From the Division of Plastic Surgery, Department of Surgery, University of California San Diego; and Rady Children's Hospital, San Diego, CA.
Ann Plast Surg. 2022 May 1;88(4 Suppl 4):S348-S350. doi: 10.1097/SAP.0000000000003080. Epub 2022 Feb 21.
Surgical correction of unicoronal craniosynostosis (UCS) remains a challenging problem. Long-term results are often unsatisfactory secondary to recurrence of the original deformity, requiring secondary operations such as fat grafting or complete revision of the calvarial remodeling. Distraction osteogenesis (DO) has recently emerged as a new modality for treatment of UCS, with promising results and decreased rates of reoperation compared with open cranial vault remodeling. A theoretical benefit of DO is preservation of blood supply to the frontal bone following osteotomy, as the frontal bone can be retained in situ compared with the complete removal and reshaping of the frontal bone during traditional fronto-orbital advancement. Preservation of blood supply to the frontal bone may allow for more robust bony healing and preservation of long-term growth potential; however, the vascularity of the frontal bone flap in DO has not previously been demonstrated. Here, we demonstrate unequivocally that blood supply to the frontal bone is preserved after creation of a rotational bone flap in DO management of UCS.

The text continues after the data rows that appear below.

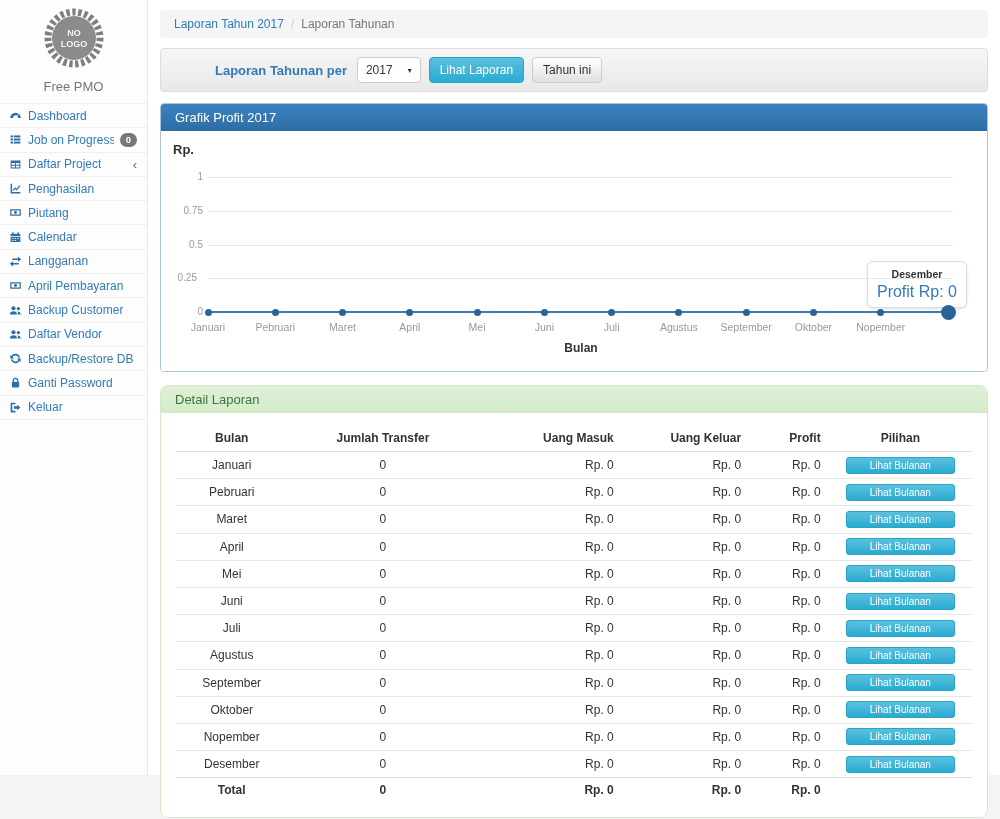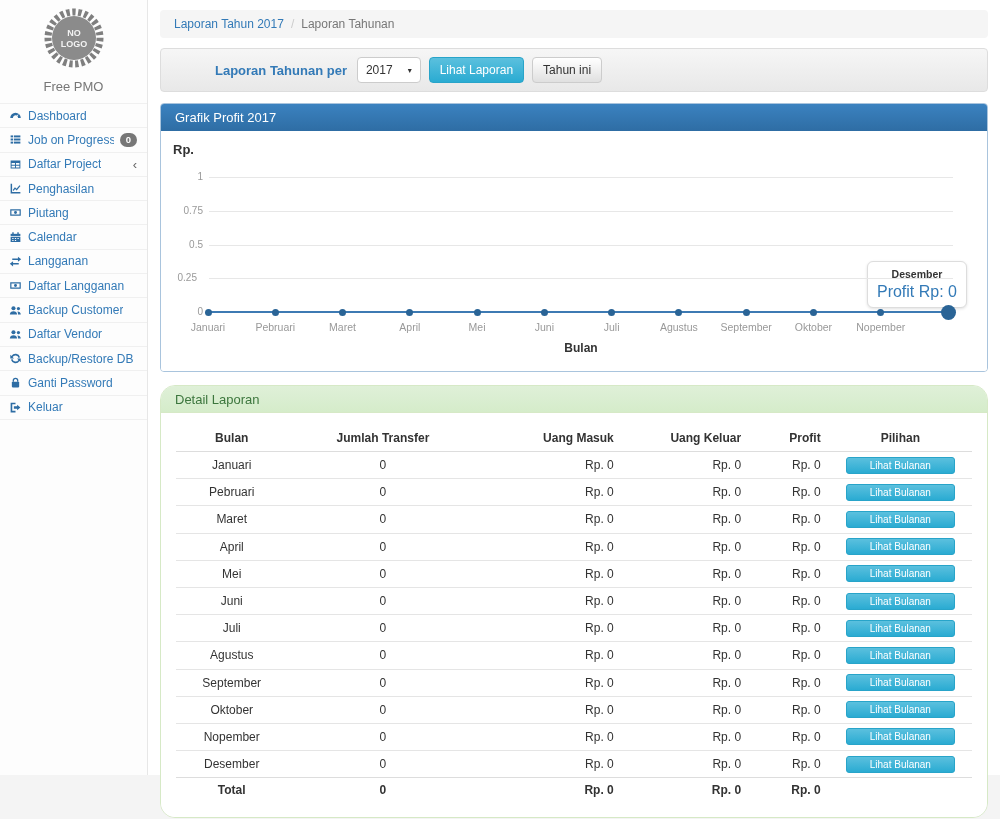--- a/index.html
+++ b/index.html
@@ -54,21 +54,21 @@
   .cline { position:absolute; height:2px; background:#3d7ab3; }
   .dot { position:absolute; border-radius:50%; background:#2a6496; }
   .xlabel { position:absolute; width:64px; text-align:center; font-size:10.5px; color:#999; }
   .x-axis-title { position:absolute; text-align:center; font-size:12px; font-weight:bold; color:#333; }
   .tooltip { position:absolute; right:20px; top:130px; background:#fff; border:1px solid #ddd;
     border-radius:6px; padding:6px 9px; text-align:center; box-shadow:0 1px 3px rgba(0,0,0,.12); }
   .tooltip .t1 { font-size:10.5px; font-weight:bold; color:#333; }
   .tooltip .t2 { font-size:16px; color:#337ab7; margin-top:3px; }
 
   
-  .table-panel { margin-top:13px; border:1px solid #d6e9c6; border-radius:15px; overflow:hidden; }
+  .table-panel { margin-top:13px; border:1px solid #d6e9c6; border-radius:8px; overflow:hidden; }
   .table-heading { height:27px; background:linear-gradient(#dff0d8,#d5ecca); color:#3c763d;
     font-size:13px; padding:6px 14px; border-bottom:1px solid #d6e9c6; }
   .table-body { background:#fff; padding:12px 15px 16px; }
   table { width:100%; border-collapse:collapse; font-size:12px; color:#333; }
   th { padding:6px 8px; border-bottom:1px solid #ddd; font-size:12px; }
   td { padding:4.6px 8px; border-top:1px solid #e5e5e5; }
   tr:first-child td { border-top:none; }
   .c { text-align:center; } .r { text-align:right; }
   .btn-xs { font-size:10px; padding:2px 23px; border-radius:3px; cursor:pointer;
     background:linear-gradient(#5bc0de,#2aabd2); border:1px solid #28a4c9; color:#fff; }
@@ -163,21 +163,21 @@
           </span>
           <span class="slabel">Langganan</span>
         </div>
         <div class="side-item">
           <span class="sicon">
             <svg viewBox="0 0 16 16">
               <path fill-rule="evenodd" d="M1.5 4h13v8h-13zM3 5.5v5h10v-5z"></path>
               <circle cx="8" cy="8" r="1.8"></circle>
             </svg>
           </span>
-          <span class="slabel">Daftar Langganan</span>
+          <span class="slabel">April Pembayaran</span>
         </div>
         <div class="side-item">
           <span class="sicon">
             <svg viewBox="0 0 16 16">
               <circle cx="5.5" cy="5.3" r="2.5"></circle>
               <path d="M1 13c0-2.5 2-4 4.5-4S10 10.5 10 13z"></path>
               <circle cx="11.6" cy="5.6" r="2"></circle>
               <path d="M10.3 9.2c2.4.1 4.2 1.5 4.2 3.8h-3.4c0-1.5-.2-2.9-.8-3.8z"></path>
             </svg>
           </span>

Frontal bone flap creation via osteotomy for DO treatment of UCS was performed via previously reported technique. Indocyanine green was injected intravenously, and bone perfusion was assessed with a fluorescence imaging system.
Four patients underwent three cranial remodeling and three distractor removal procedures. After frontal bone flap creation via osteotomy for DO, perfusion to the osteotomized portion of the frontal bone flap is preserved. Blood flow is seen crossing the midline of the frontal bone. After removal of the distractor, perfusion in the osteoid consolidate is also observed.
Preservation of blood supply has not been previously demonstrated empirically in the setting of DO treatment of UCS. We show for the first time that during frontal bone flap creation, blood flow to the osteotomized portion of the frontal bone flap is maintained. Robust blood flow to the osteoid consolidate is also demonstrated. These data support the use of DO in treatment of UCS, as preserved blood supply to the bone is more likely to support improved healing and long-term results.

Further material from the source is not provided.